[Material supplied Boundary: Start]
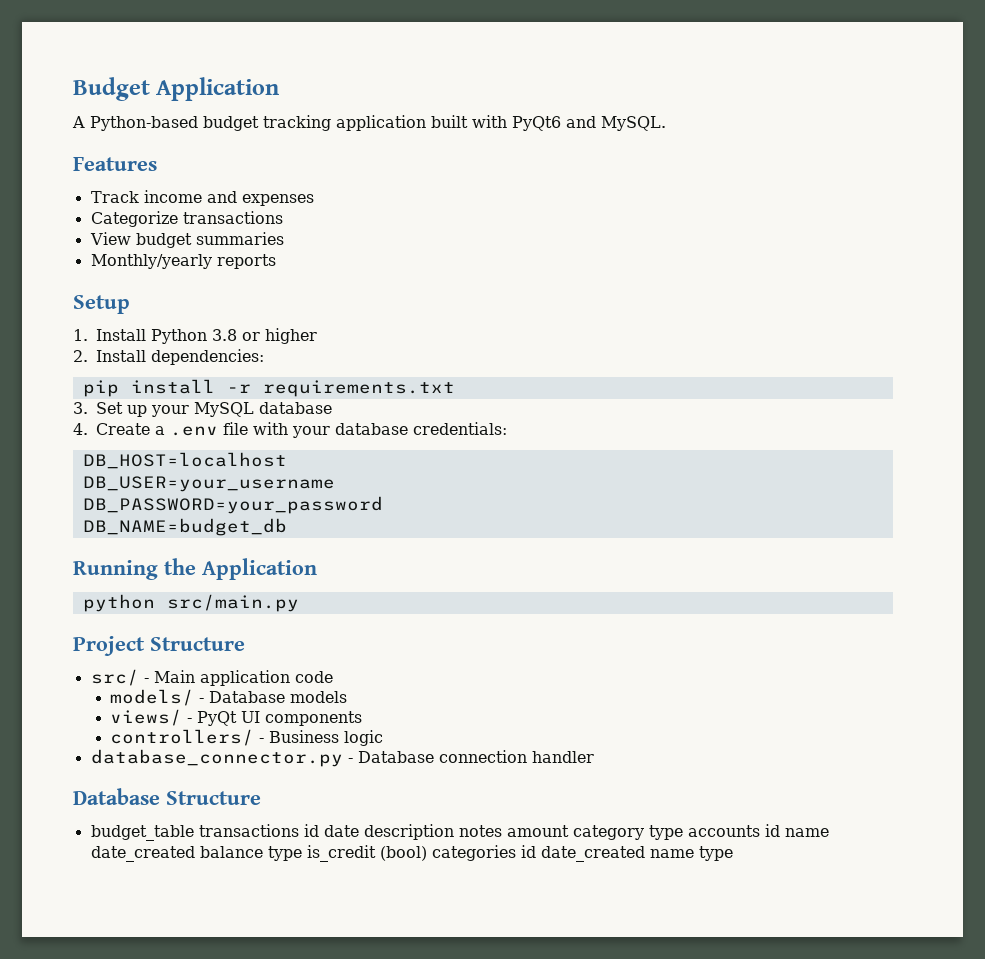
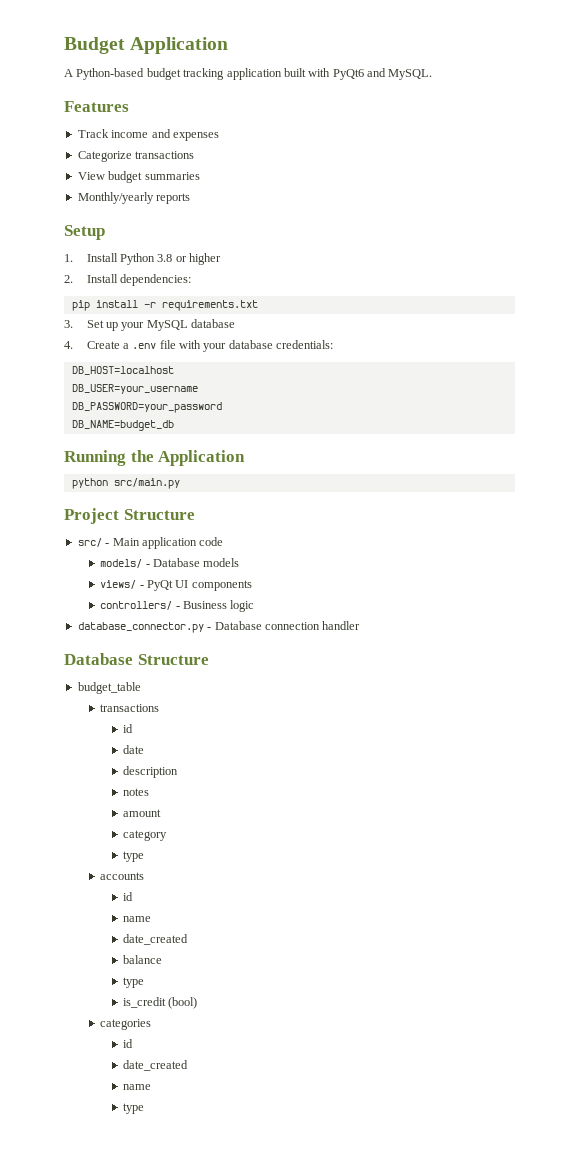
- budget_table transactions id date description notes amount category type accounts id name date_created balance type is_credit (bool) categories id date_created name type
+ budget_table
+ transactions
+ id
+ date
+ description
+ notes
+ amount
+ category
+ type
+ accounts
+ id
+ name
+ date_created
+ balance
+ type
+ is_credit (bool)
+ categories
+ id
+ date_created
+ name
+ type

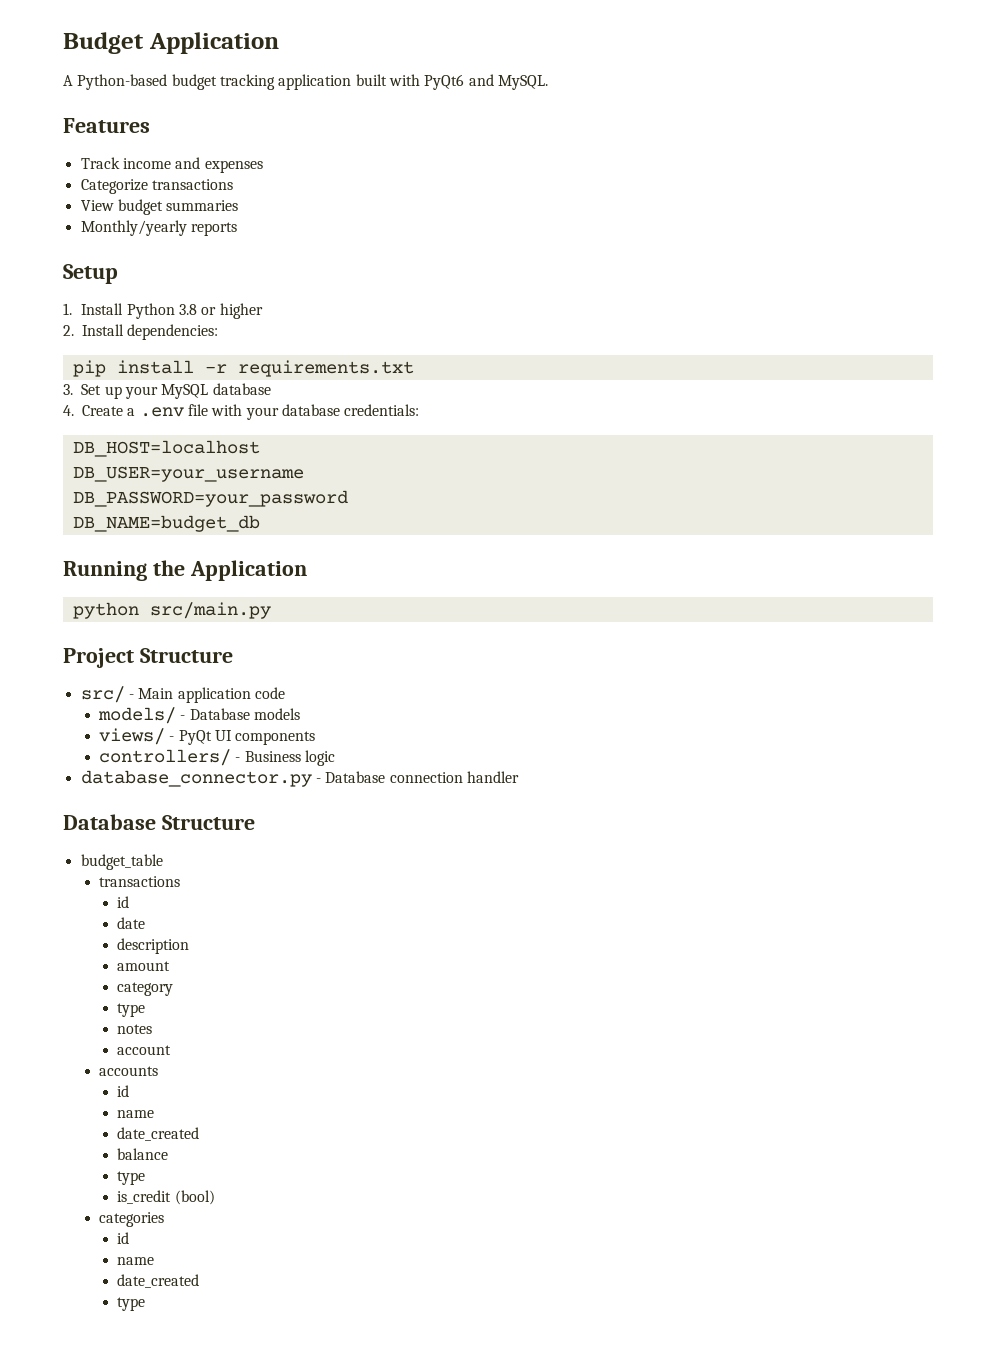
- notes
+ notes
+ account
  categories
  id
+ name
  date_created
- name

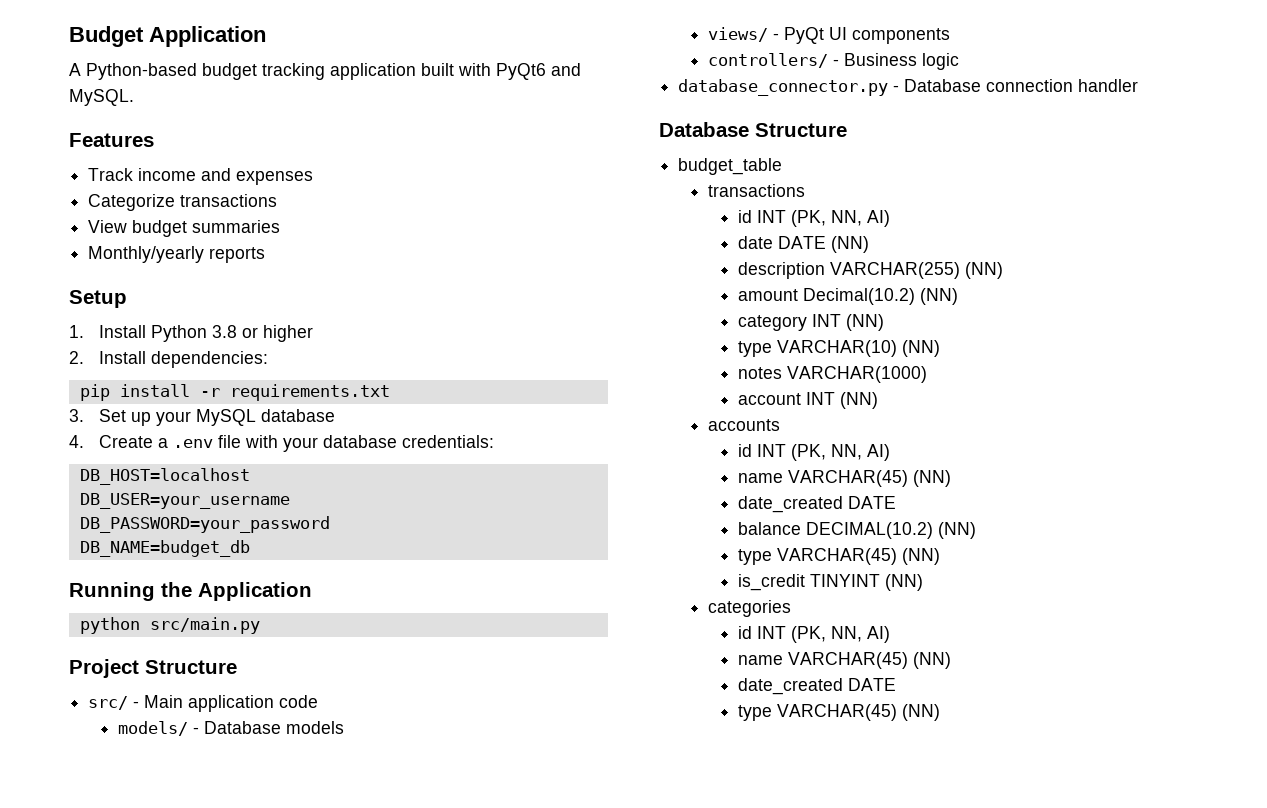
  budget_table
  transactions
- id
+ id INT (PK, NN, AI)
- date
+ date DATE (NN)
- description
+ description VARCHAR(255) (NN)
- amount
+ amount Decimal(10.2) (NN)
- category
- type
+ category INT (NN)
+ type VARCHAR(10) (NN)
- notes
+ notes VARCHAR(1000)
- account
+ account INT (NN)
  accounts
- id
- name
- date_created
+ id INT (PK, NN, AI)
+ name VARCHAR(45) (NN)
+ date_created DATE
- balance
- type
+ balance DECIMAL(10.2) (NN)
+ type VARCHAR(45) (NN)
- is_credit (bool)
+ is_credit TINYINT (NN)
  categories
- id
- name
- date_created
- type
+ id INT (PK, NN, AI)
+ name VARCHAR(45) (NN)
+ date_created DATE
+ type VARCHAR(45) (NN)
[Material supplied Boundary: End]
[Material supplied Boundary: Start]
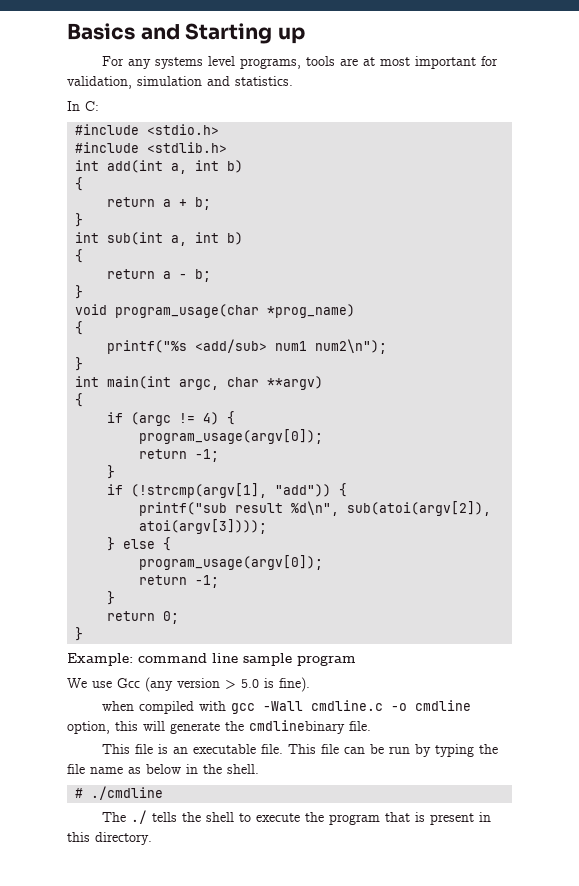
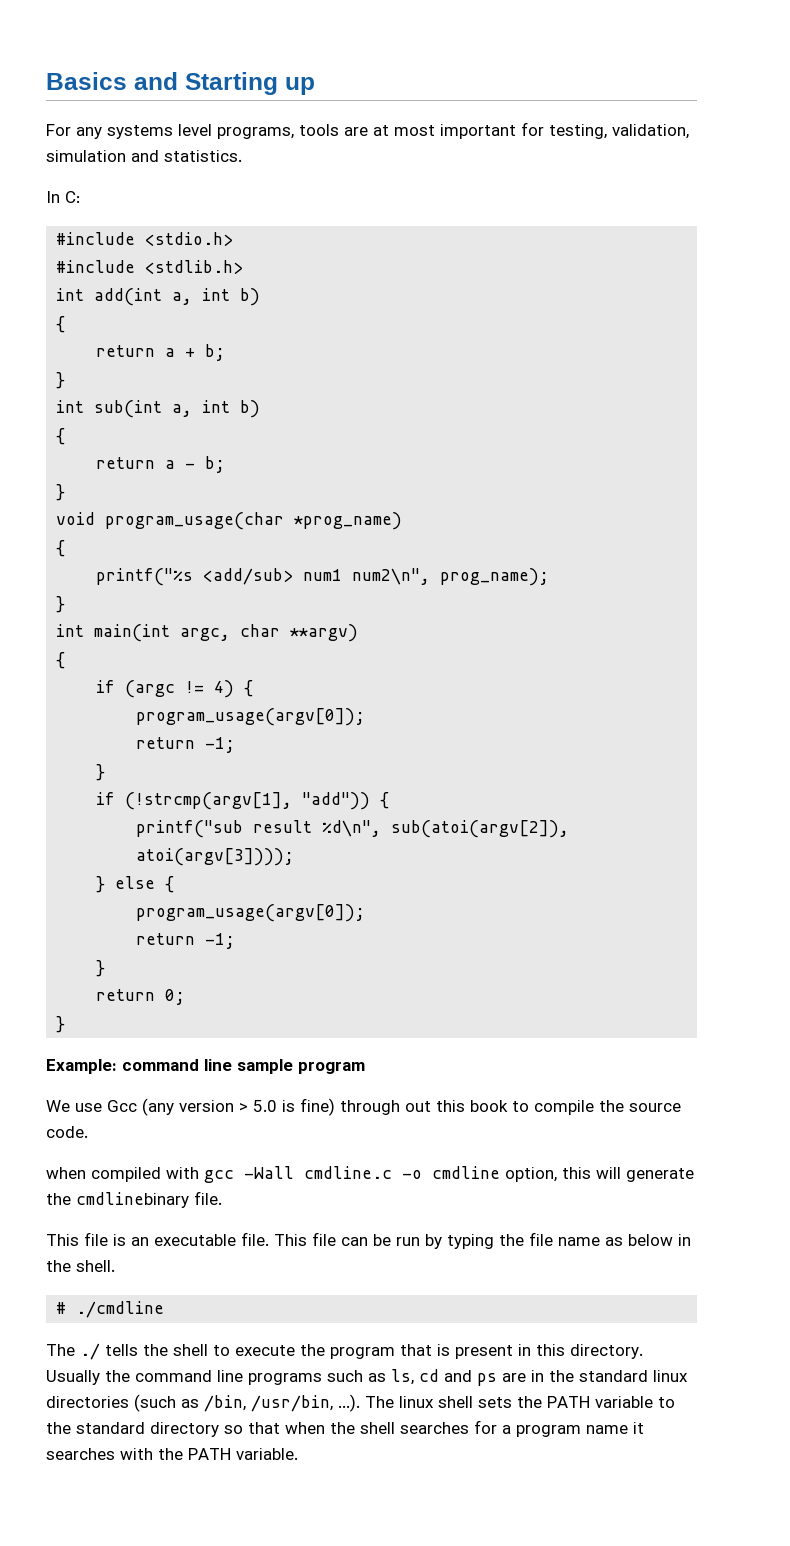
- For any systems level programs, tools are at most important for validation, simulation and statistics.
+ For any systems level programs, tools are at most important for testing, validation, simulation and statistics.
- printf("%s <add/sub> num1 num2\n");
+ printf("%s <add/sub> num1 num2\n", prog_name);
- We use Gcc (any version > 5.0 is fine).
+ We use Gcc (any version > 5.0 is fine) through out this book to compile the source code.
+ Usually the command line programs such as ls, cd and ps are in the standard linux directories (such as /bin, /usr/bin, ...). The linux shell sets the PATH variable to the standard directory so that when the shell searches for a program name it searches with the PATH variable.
[Material supplied Boundary: End]
[Material supplied Boundary: Start]
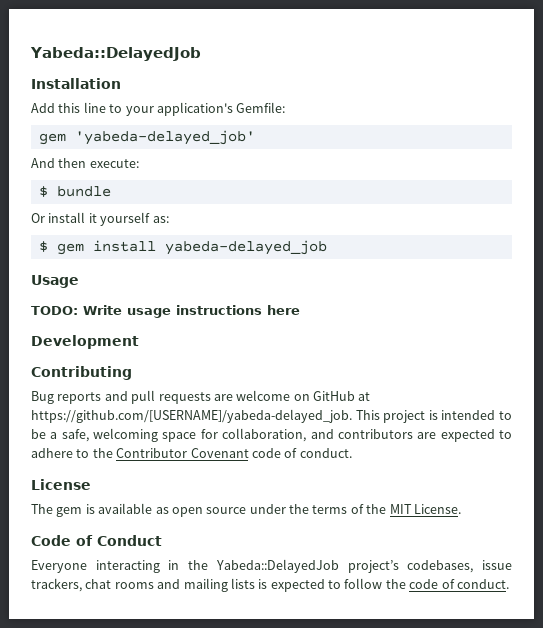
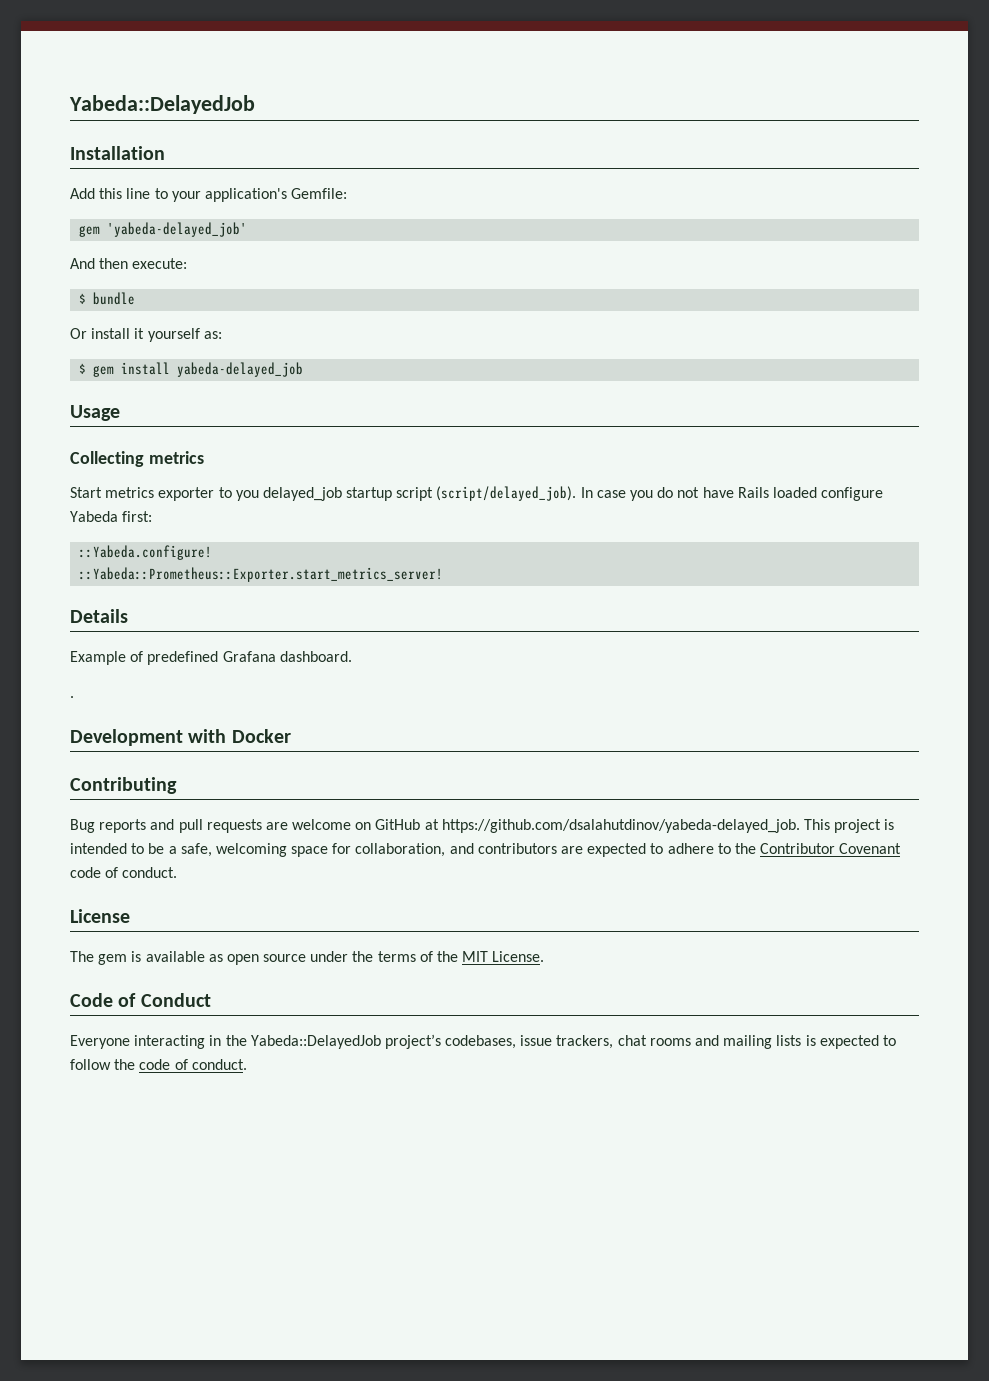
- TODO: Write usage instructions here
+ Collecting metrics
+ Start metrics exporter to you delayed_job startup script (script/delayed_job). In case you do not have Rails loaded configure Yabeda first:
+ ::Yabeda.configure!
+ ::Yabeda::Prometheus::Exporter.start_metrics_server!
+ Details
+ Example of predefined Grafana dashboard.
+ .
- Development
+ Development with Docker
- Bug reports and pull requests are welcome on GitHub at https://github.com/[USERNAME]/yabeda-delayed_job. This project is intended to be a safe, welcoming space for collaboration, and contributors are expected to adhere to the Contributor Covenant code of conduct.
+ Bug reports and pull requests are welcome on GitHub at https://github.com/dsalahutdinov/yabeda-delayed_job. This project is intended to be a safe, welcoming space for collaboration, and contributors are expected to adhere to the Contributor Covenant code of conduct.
[Material supplied Boundary: End]
Work order:
Above are the records; copy every line in them that holds the word "GitHub".

Completed task:
- Bug reports and pull requests are welcome on GitHub at https://github.com/[USERNAME]/yabeda-delayed_job. This project is intended to be a safe, welcoming space for collaboration, and contributors are expected to adhere to the Contributor Covenant code of conduct.
+ Bug reports and pull requests are welcome on GitHub at https://github.com/dsalahutdinov/yabeda-delayed_job. This project is intended to be a safe, welcoming space for collaboration, and contributors are expected to adhere to the Contributor Covenant code of conduct.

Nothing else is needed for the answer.